Accessibility and usability often travel together, but not always. We measure them separately because they're answering different questions.

An icon with no label might be perfectly usable for a sighted participant who recognises the shape, but it's inaccessible to someone using a screen reader because there's nothing for the assistive technology to announce. Conversely, a form might be intuitive and easy to navigate visually but completely inaccessible to someone using a screen reader if the underlying code doesn't support it properly.

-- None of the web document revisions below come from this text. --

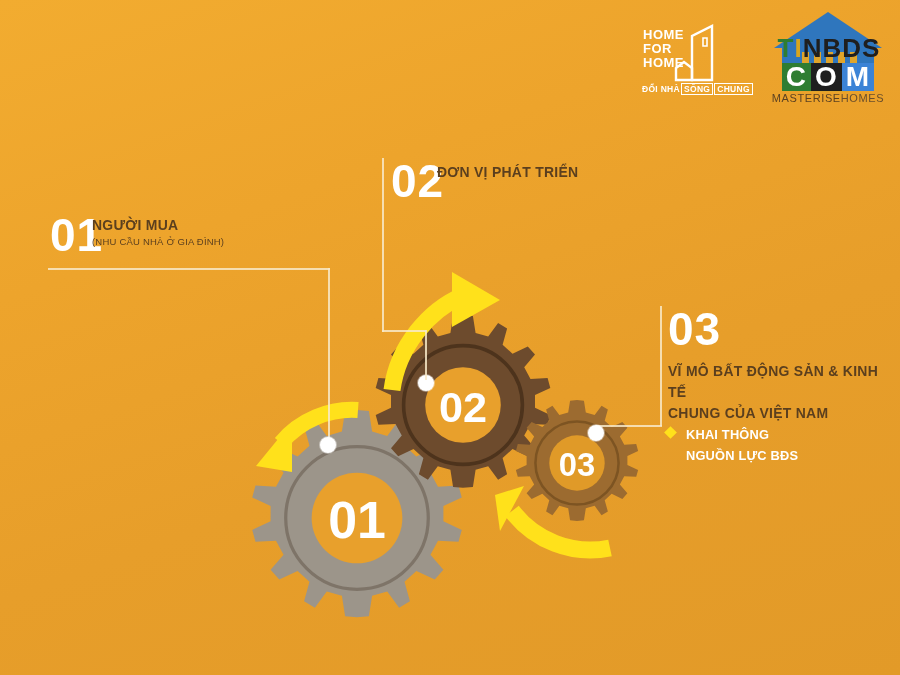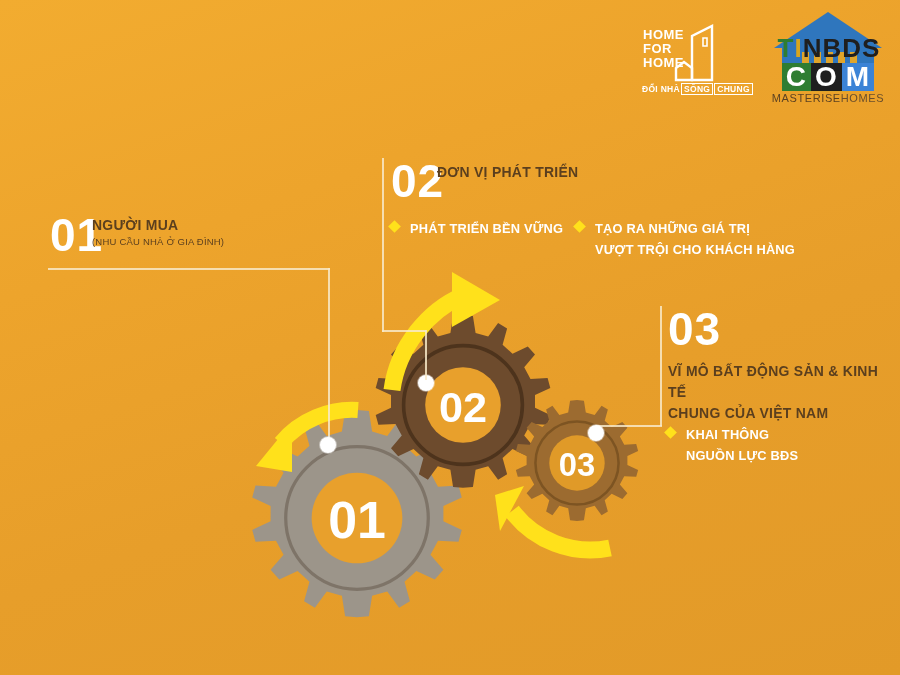--- a/index.html
+++ b/index.html
@@ -333,29 +333,20 @@
   <div class="dot" style="left:588px; top:425px;"></div>
 
   <div class="sec-num" style="left:50px; top:212px;">01</div>
   <div class="sec-title" style="left:92px; top:216px;">NGƯỜI MUA</div>
   <div class="sec-sub" style="left:92px; top:236px;">(NHU CẦU NHÀ Ở GIA ĐÌNH)</div>
 
 
   <div class="sec-num" style="left:391px; top:158px;">02</div>
   <div class="sec-title" style="left:437px; top:163px;">ĐƠN VỊ PHÁT TRIỂN</div>
 
-  <div class="bullet" style="left:390px; top:218px; width:190px;">
-    <div class="diamond"></div>
-    <div class="btext">PHÁT TRIỂN BỀN VỮNG</div>
-  </div>
-  <div class="bullet" style="left:575px; top:218px; width:300px;">
-    <div class="diamond"></div>
-    <div class="btext">TẠO RA NHỮNG GIÁ TRỊ
-VƯỢT TRỘI CHO KHÁCH HÀNG</div>
-  </div>
 
   <div class="sec-num" style="left:668px; top:306px;">03</div>
   <div class="sec-title" style="left:668px; top:360px; white-space:pre-line; line-height:21px;">VĨ MÔ BẤT ĐỘNG SẢN &amp; KINH TẾ
 CHUNG CỦA VIỆT NAM</div>
 
   <div class="bullet" style="left:666px; top:424px; width:230px;">
     <div class="diamond"></div>
     <div class="btext">KHAI THÔNG
 NGUỒN LỰC BĐS</div>
   </div>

Comprehension is where this gets interesting. Comprehension friction around critical information (what's included in a quote, what your options are, what something costs) has a big impact on accessibility. If you can't understand what you're choosing between, you can't make an informed decision, full stop. But struggling to parse dense legal language on a product disclosure statement? That's usability friction. The information is technically accessible; it's just not intuitive or easy to parse. The distinction matters, because it shapes where we route that signal in the scoring.

How we determine scores

Copies the section URL.

We don't score individual participants and surface those to clients. That's not the point of what we do. Instead, we score:

  • Task-level scores. One usability score and one accessibility score for each specific task or component we test. Homepage navigation, login, account creation, form completion, checkout: each gets its own pair.
  • Project-level scores. One headline usability score and one headline accessibility score for the overall project. This is what a client sees at the top of their dashboard.

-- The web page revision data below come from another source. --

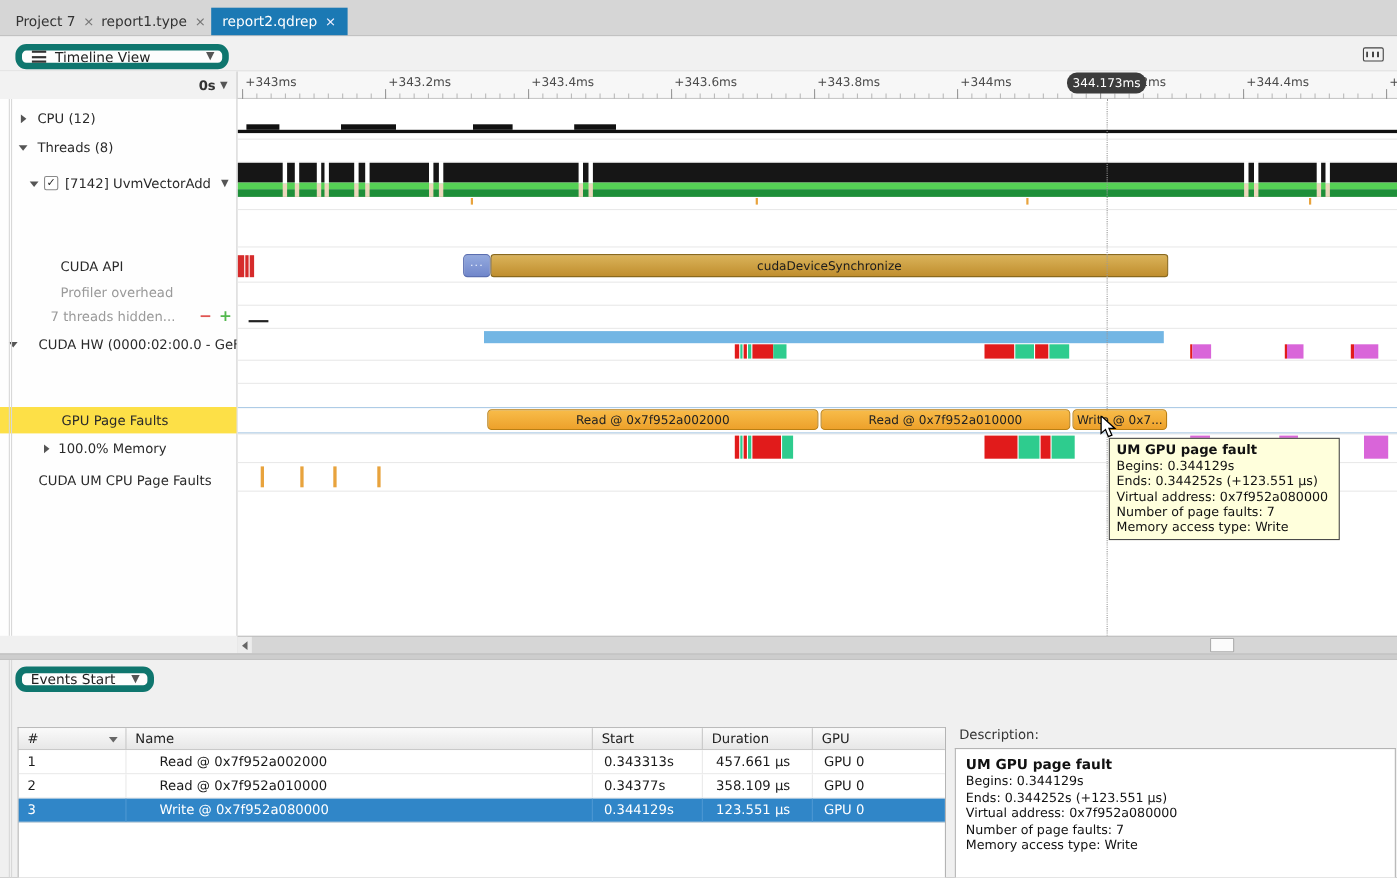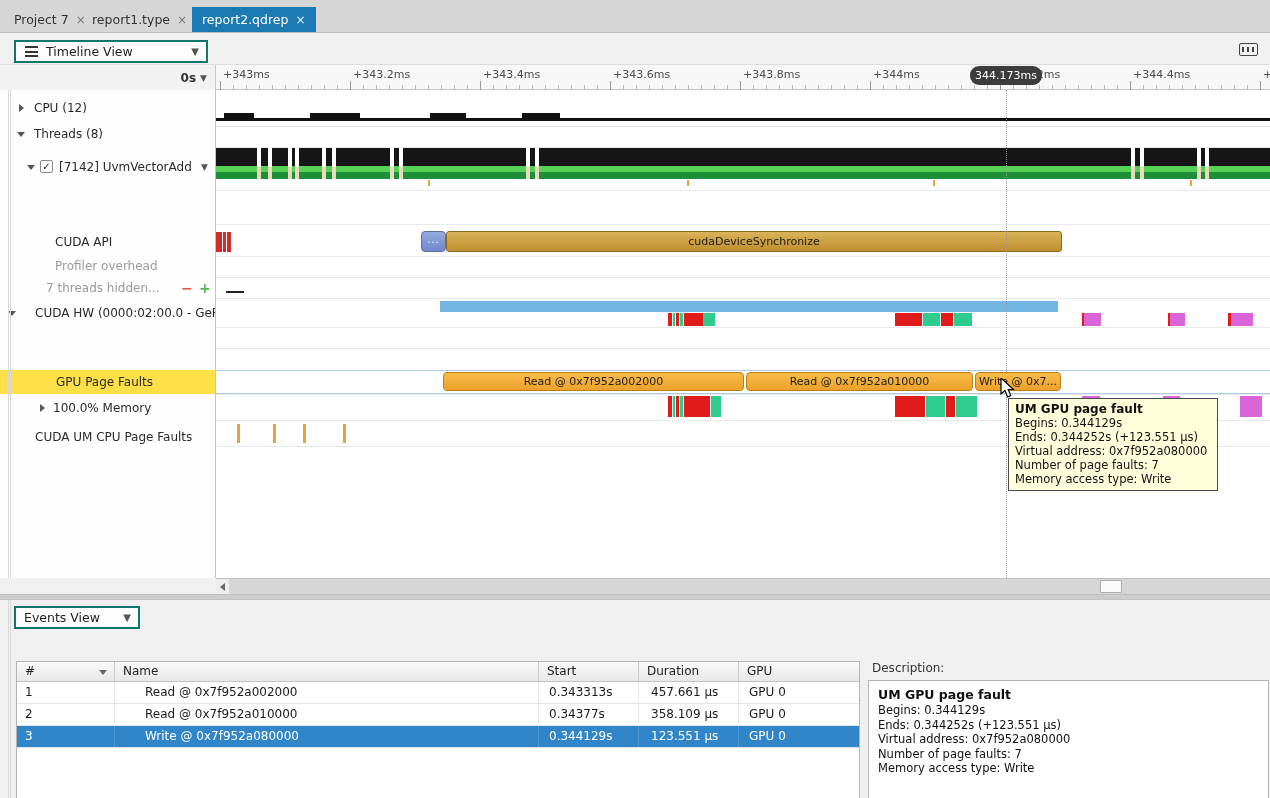--- a/index.html
+++ b/index.html
@@ -12,21 +12,21 @@
             border-bottom:1px solid #bdbdbd; }
   .tab { position:absolute; bottom:0; height:25px; line-height:25px; font-size:12.5px; color:#333;
          padding:0 10px; white-space:nowrap; }
   .tab .x { margin-left:7px; color:#777; font-size:12px; }
   .tab.active { background:#1b79b4; color:#fff; }
   .tab.active .x { color:#eef; }
 
   
   .toolbar { position:absolute; left:0; top:33px; width:1270px; height:32px; background:#f1f1f1;
              border-bottom:1px solid #dcdcdc; }
-  .combo { position:absolute; background:#fdfdfd; border:2px solid #0f766e; border-radius:0;
+  .combo { position:absolute; background:#fdfdfd; border:6px solid #0f766e; border-radius:10px;
            display:flex; align-items:center; font-size:12.5px; color:#222; }
   .combo .caret { margin-left:auto; font-size:10px; color:#555; padding-right:7px; }
   #view-combo { left:14px; top:7px; width:194px; height:23px; }
   #view-combo .lbl { padding-left:8px; }
   .ham { width:13px; height:11px; margin-left:9px; border-top:2px solid #333; border-bottom:2px solid #333; position:relative; }
   .ham::after { content:""; position:absolute; left:0; right:0; top:3px; height:2px; background:#333; }
   .kbd-ico { position:absolute; right:12px; top:10px; width:19px; height:13px; border:1.5px solid #444;
              border-radius:2px; background:repeating-linear-gradient(90deg,#444 0 2px,transparent 2px 5px) center/13px 5px no-repeat; }
 
   
@@ -403,21 +403,21 @@
 
   <div class="hscroll">
     <div class="hs-btn">
         <span class="tri"></span>
       </div>
     <div class="hs-thumb"></div>
   </div>
   <div class="splitter"></div>
 
   <div class="combo" id="ev-combo">
-    <span class="lbl">Events View</span>
+    <span class="lbl">Events Start</span>
     <span class="caret">▼</span>
   </div>
 
   <div class="tablewrap">
     <div class="thead">
       <div class="th c-num">
         <span>#</span>
         <span class="sortcar"></span>
       </div>
       <div class="th c-name">Name</div>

If a participant is blocked at a project-level dependency, the project score reflects that. It can drop to zero for that participant. But their blocked status doesn't contaminate task scores for later stages they didn't participate in. If they never got past the date picker, they don't have a meaningful experience of the checkout page, so they don't count in that task score. That way, every task score accurately reflects the experience of the people who actually attempted that task.

The four bands

Ouch

0–40

Significant barriers. Immediate attention required.

Meh

41–60

The basics are there. Notable gaps remain.

Nice

61–80

Good practices in place. Room for refinement.

Awesome

81–100

Excellent experience. Industry-leading.

Why common classifications matter

Copies the section URL.

Standardised classification turns individual observations into aggregate intelligence. Without common terminology, every project is an island. We can't spot patterns across participants, compare experiences across cohorts, prioritise fixes consistently, or benchmark how a product is improving over time.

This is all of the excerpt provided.